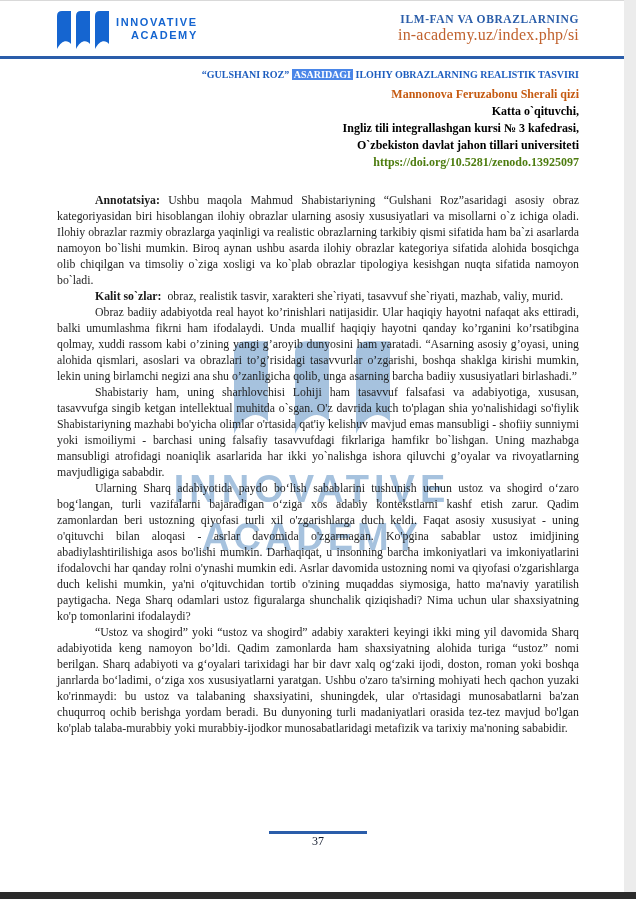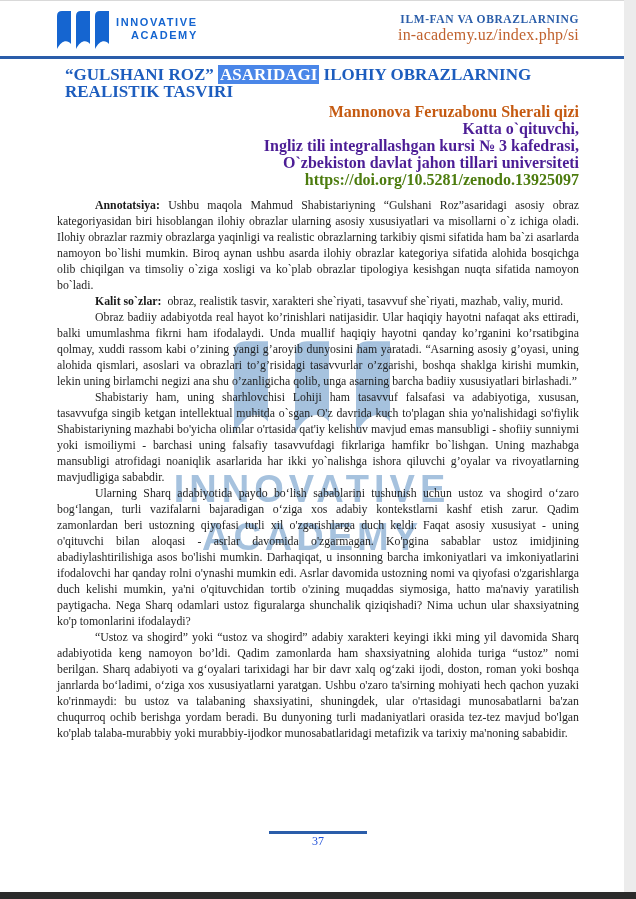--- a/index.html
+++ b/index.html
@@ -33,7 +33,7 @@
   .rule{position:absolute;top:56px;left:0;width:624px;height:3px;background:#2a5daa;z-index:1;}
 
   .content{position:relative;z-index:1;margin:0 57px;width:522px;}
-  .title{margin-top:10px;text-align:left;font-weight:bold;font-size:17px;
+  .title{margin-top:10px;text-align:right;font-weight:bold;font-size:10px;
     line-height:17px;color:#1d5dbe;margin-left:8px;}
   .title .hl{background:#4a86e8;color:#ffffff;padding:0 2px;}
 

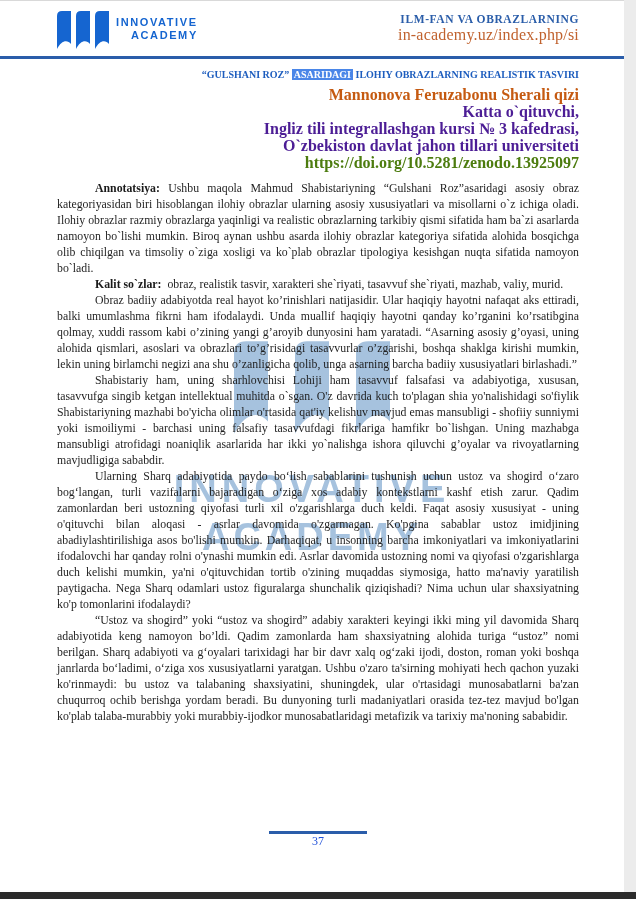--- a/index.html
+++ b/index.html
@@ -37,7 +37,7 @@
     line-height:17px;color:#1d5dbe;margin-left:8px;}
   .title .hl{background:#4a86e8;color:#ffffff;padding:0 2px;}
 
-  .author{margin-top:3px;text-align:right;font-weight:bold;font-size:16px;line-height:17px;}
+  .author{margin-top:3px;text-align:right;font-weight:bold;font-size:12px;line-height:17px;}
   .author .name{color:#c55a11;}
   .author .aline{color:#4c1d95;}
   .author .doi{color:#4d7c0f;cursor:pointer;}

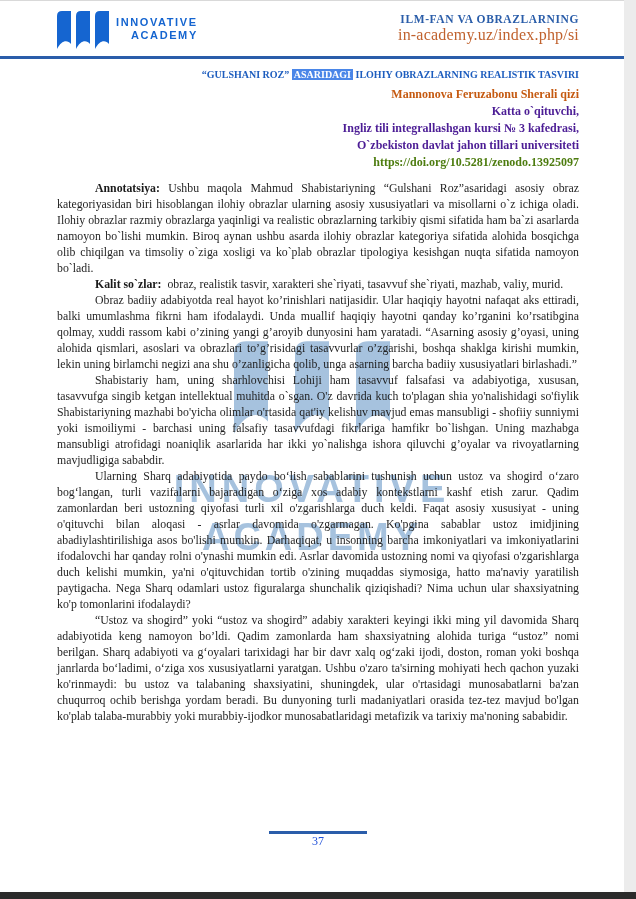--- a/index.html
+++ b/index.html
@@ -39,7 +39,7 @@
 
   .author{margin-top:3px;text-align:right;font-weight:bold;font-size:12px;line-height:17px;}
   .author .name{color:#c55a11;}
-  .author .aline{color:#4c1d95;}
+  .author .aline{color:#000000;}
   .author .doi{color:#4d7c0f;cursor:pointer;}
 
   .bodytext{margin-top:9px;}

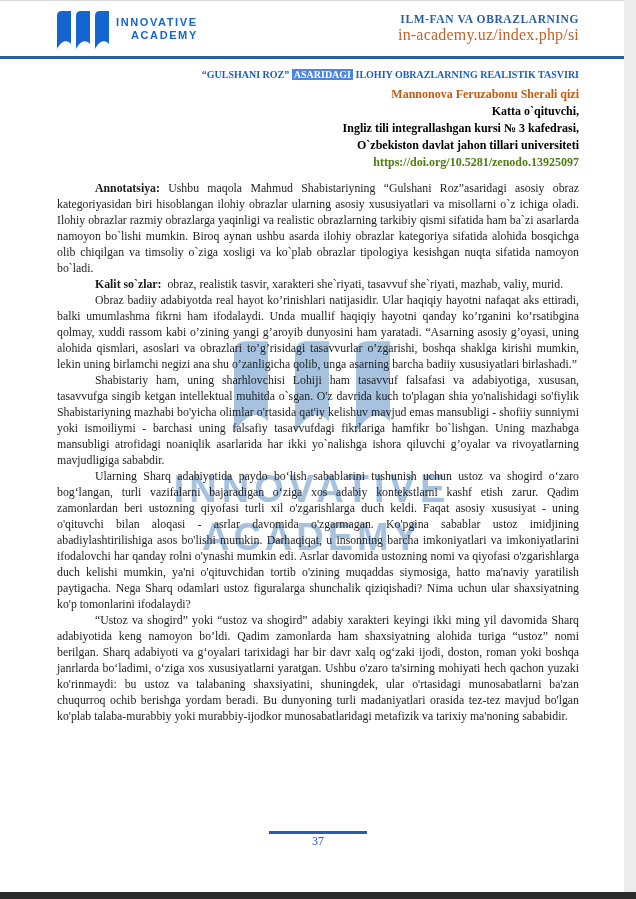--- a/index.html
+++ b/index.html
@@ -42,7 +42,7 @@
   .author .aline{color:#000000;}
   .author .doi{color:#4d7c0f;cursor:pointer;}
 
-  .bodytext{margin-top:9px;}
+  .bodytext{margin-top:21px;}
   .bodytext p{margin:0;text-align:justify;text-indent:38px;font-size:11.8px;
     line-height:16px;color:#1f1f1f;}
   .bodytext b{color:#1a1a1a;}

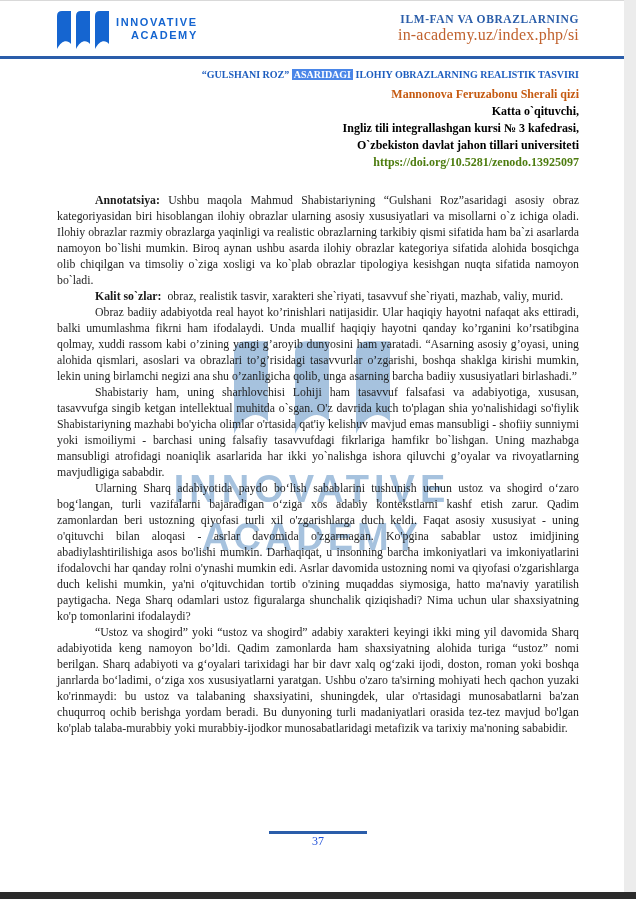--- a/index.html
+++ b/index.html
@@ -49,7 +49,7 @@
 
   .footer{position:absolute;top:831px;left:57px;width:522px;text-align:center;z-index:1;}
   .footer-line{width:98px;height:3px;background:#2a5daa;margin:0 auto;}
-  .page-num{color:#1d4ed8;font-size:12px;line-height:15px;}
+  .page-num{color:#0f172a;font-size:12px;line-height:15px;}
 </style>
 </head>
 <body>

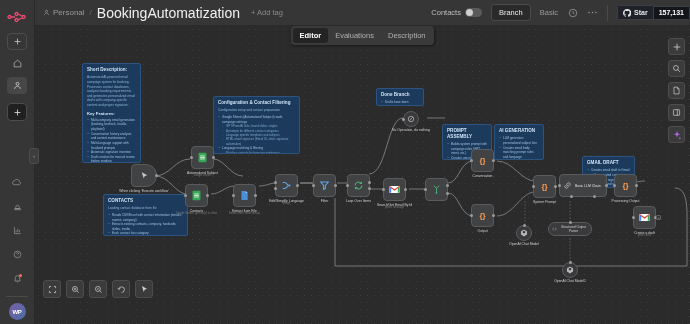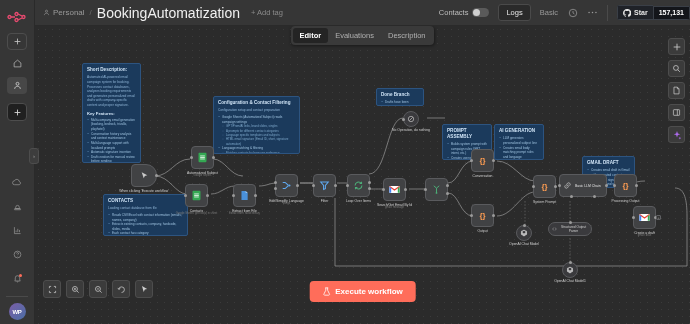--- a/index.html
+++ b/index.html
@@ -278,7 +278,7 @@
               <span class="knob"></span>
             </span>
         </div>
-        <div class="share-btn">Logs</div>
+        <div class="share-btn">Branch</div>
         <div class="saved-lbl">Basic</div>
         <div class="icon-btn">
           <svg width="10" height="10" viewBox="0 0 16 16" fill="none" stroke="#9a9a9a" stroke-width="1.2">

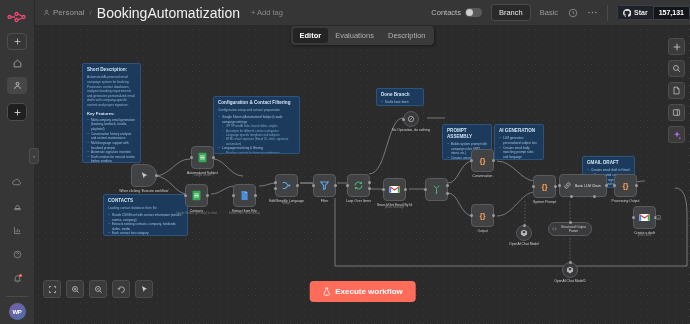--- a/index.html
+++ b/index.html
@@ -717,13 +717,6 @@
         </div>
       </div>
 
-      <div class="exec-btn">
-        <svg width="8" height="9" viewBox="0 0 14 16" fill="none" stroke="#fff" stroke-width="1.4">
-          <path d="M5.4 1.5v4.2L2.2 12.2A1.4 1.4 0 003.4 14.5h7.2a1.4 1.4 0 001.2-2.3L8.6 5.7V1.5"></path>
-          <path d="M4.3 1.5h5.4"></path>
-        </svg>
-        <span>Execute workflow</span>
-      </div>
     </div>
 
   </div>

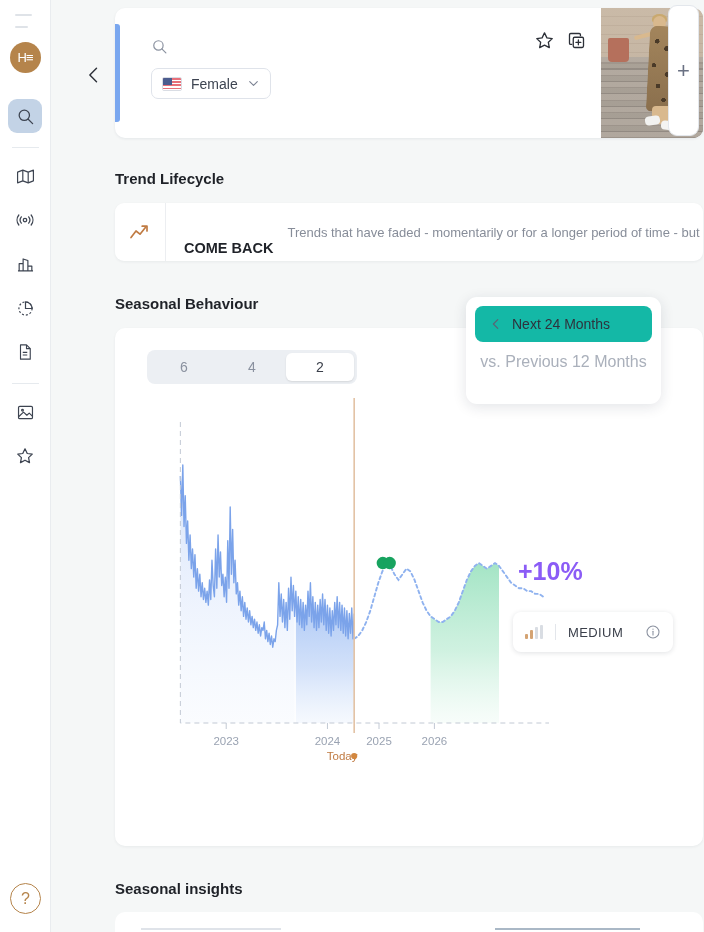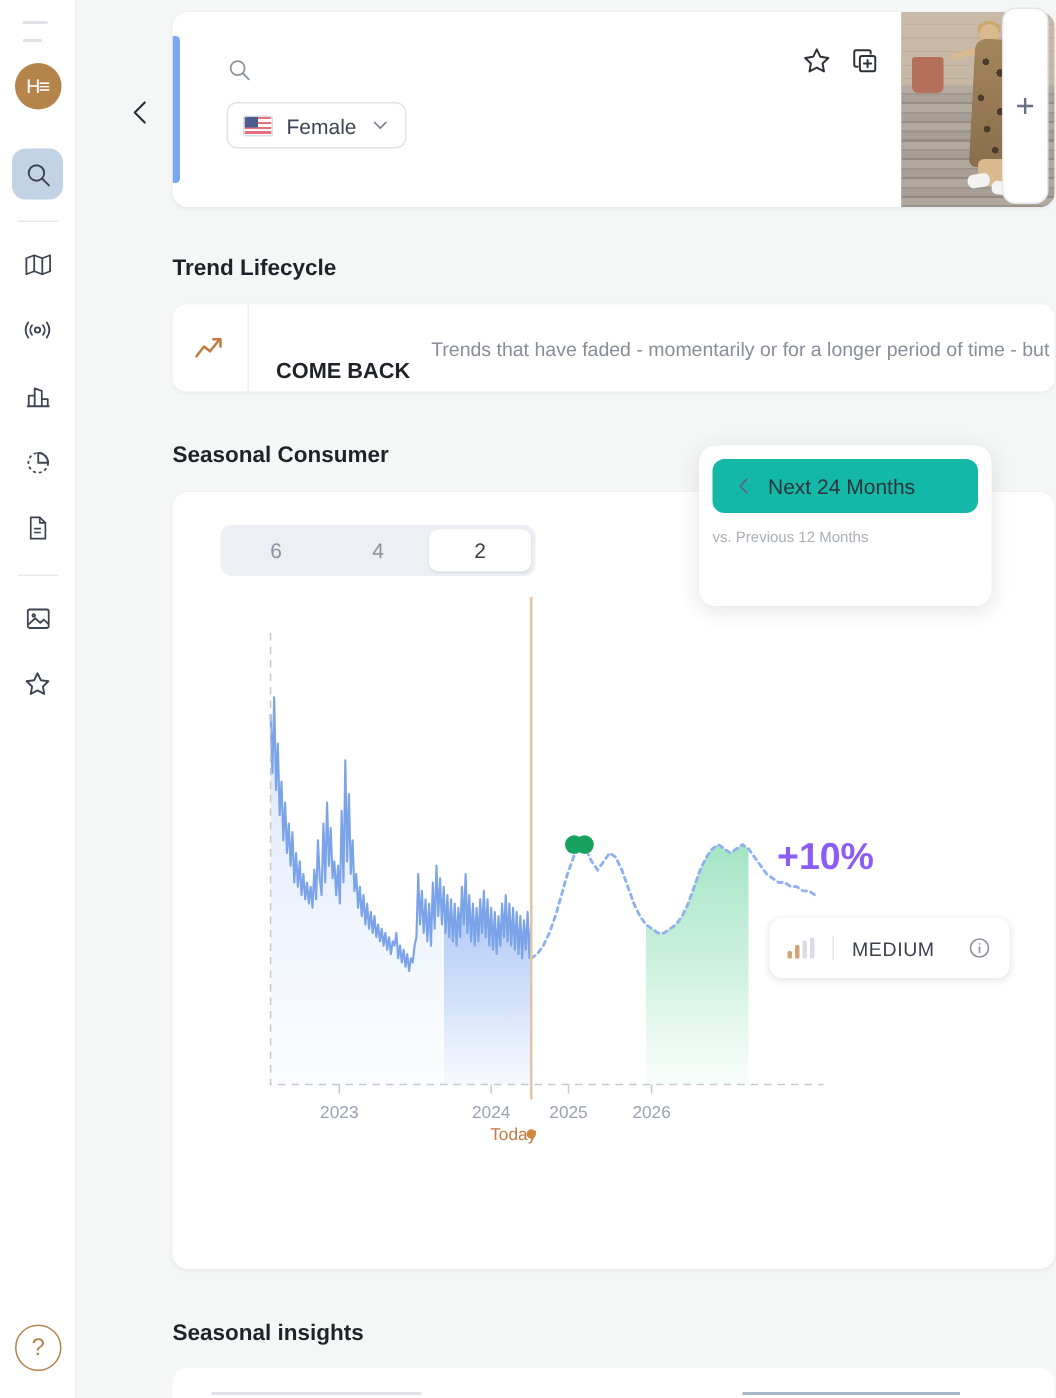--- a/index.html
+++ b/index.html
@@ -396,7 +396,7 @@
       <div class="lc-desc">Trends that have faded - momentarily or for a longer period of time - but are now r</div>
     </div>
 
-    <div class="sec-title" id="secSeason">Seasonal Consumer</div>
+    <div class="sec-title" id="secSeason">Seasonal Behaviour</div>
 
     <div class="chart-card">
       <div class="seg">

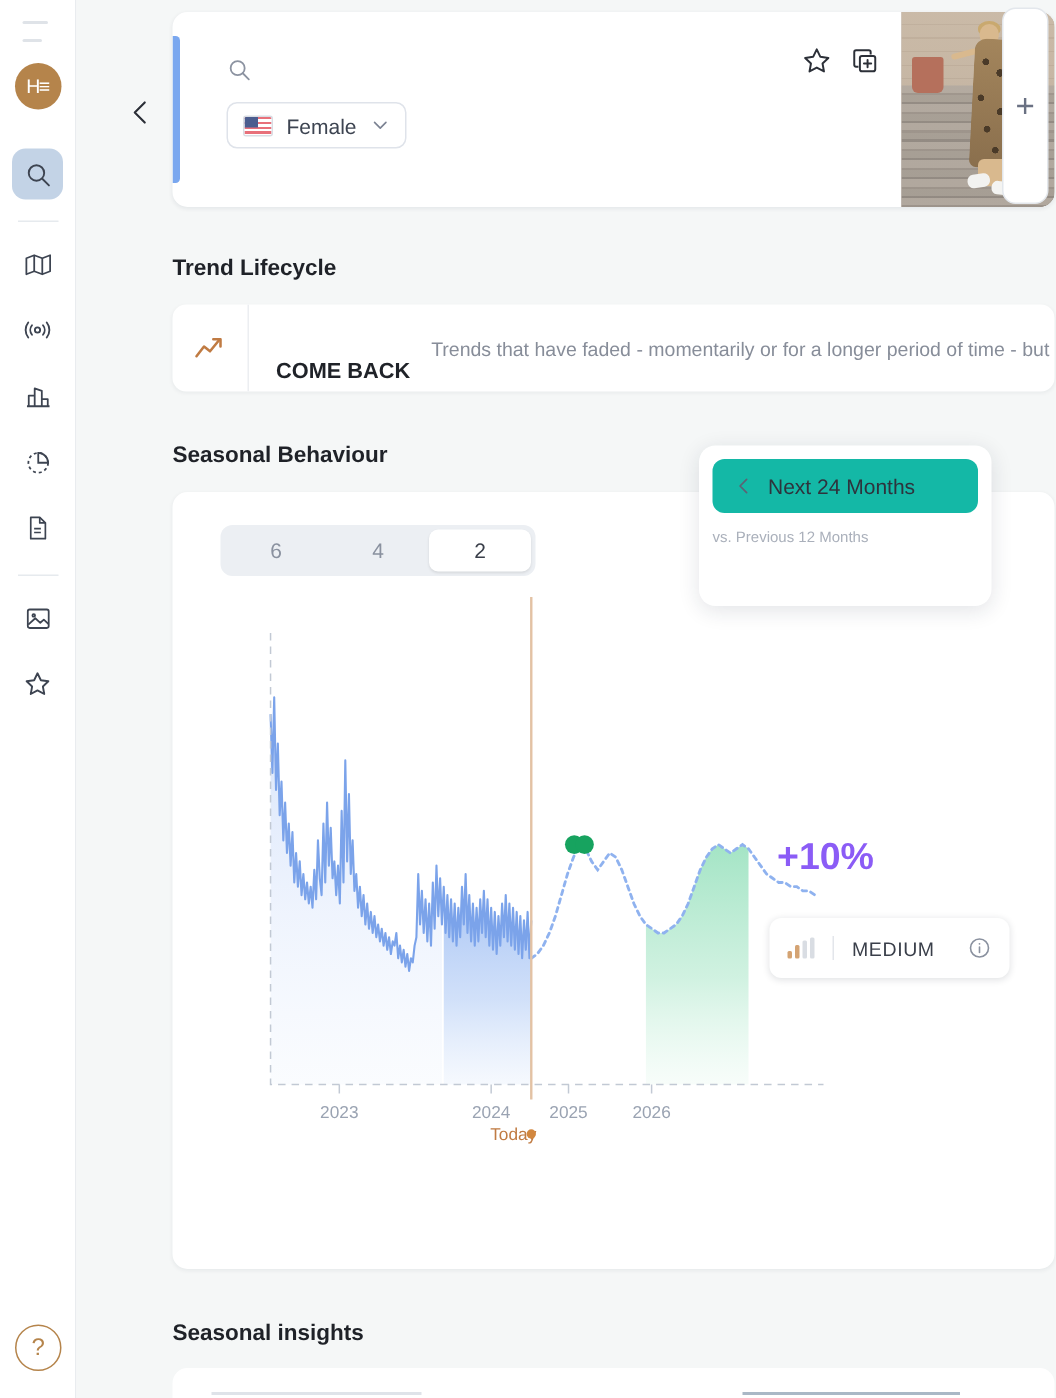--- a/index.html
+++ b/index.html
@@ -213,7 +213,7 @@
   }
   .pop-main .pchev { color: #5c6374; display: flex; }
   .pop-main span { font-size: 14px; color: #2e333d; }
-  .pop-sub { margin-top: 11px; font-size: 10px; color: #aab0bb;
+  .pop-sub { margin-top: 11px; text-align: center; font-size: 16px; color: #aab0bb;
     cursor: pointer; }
------------------------------------
What is expected: Give the number of lines in the records above in which the word "aline" appears. Include no other text.

Response to the exercise: 4